New opportunities for on-demand activation of synthetic cells

The team of Alexander Zelikin from Aarhus University in Denmark aims to engineer synthetic cells with responsive and adaptive behaviour. They have recently designed artificial vesicles that can sense an extracellular stimulus and respond by activating the process of transcription, which is essential for life. They have also highlighted the importance of cellularity by showing that the different processes could not have occurred without the presence of a separating membrane. Their work opens up new work opportunities in the field of controllable, on-demand activated synthetic cells, bringing us a step closer to practical applications.

The study was published in Advanced Materials in February 2024.

Schematic illustration of the transmembrane activation of transcription by alkaline phosphatase, mediated by the thiogen. Advanced Materials, 2024, Volume: 36, DOI: (10.1002/adma.202309385)

Controlling the response of synthetic vesicles to external events

The responsive behaviour of living cells relies on transmembrane signalling, followed by downstream signalling inside the cell. Transplanting natural signalling pathways from living cells into their synthetic counterparts has so far had only limited success. It is for this reason that the engineering of responsive behaviour in synthetic cells represents a major challenge.

The Zelikin lab is seeking to meet the challenge of engineering and controlling responsive behaviour in synthetic cells. To this end, this team has previously developed transmembrane signalling systems using synthetic organic molecules and has succeeded in activating enzymatic activity on demand, enabling them to engineer downstream signalling.

In their new study, in which they used giant unilamellar vesicles as models of synthetic cells, the team accomplished transmembrane activation of the synthesis of ATP, a molecule that provides energy to cells and supports many cellular processes; and transcription, an essential process for living cells to produce components they need, in this case, RNA.

“The key design consideration for this study was the use of chemical zymogens. These are enzymes, catalysts, that we designed to be activated on demand.

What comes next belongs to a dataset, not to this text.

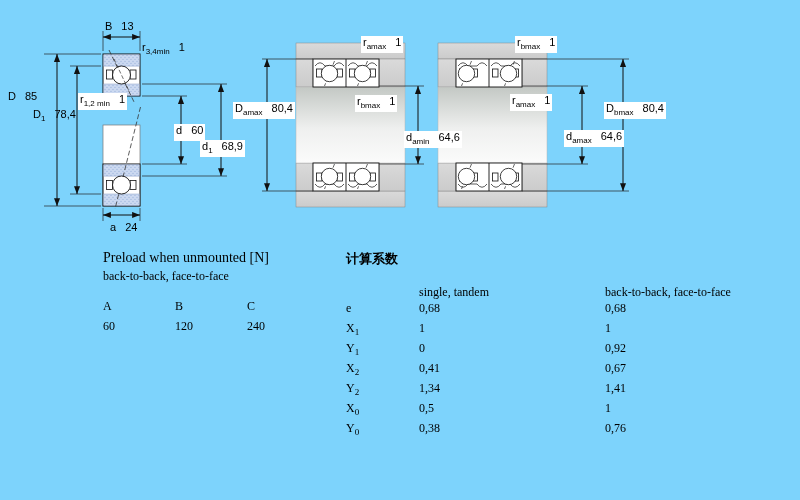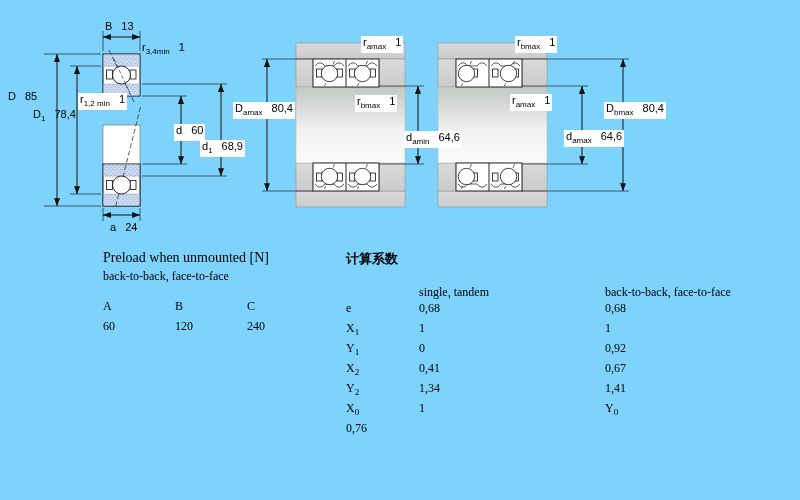"0,5" div { html: none -> <div>0,5</div> }
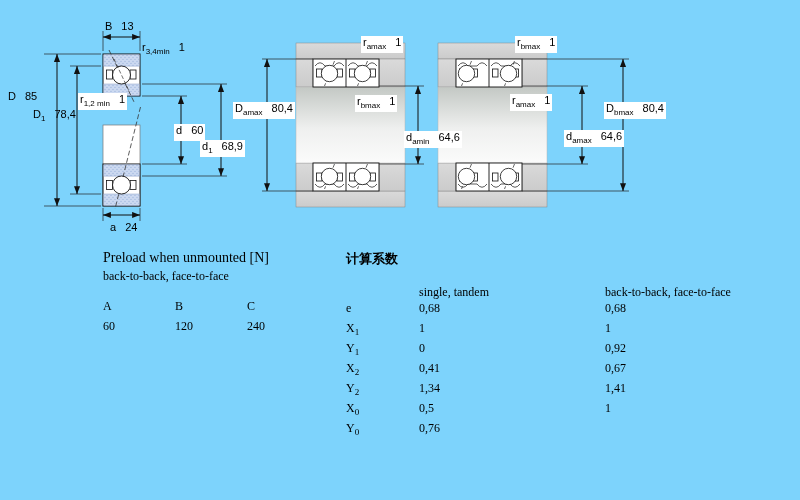"0,38" div { html: none -> <div>0,38</div> }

We developed an approach to reversibly deactivate the enzymes and thus block the process of transcription. Then we engineered a transmembrane event, connecting an extracellular trigger to the production of the enzyme activator, which penetrated through the lipid bilayer of the membrane and activated the production of ATP and RNA within the GUVs,” said Alexander Zelikin.

The importance of compartmentalisation

This study also highlights the importance of cellularity. “The extracellular trigger we used, namely alkaline phosphatase, is a poison for transcription itself. Mixed in the same volume, it inhibited the production of RNA. But separated by the cell membrane, it became the activator of the whole reaction. So everything works because it’s been done in a compartmentalised environment. We stress this because we know that life has progressed on the planet by becoming increasingly compartmentalised.”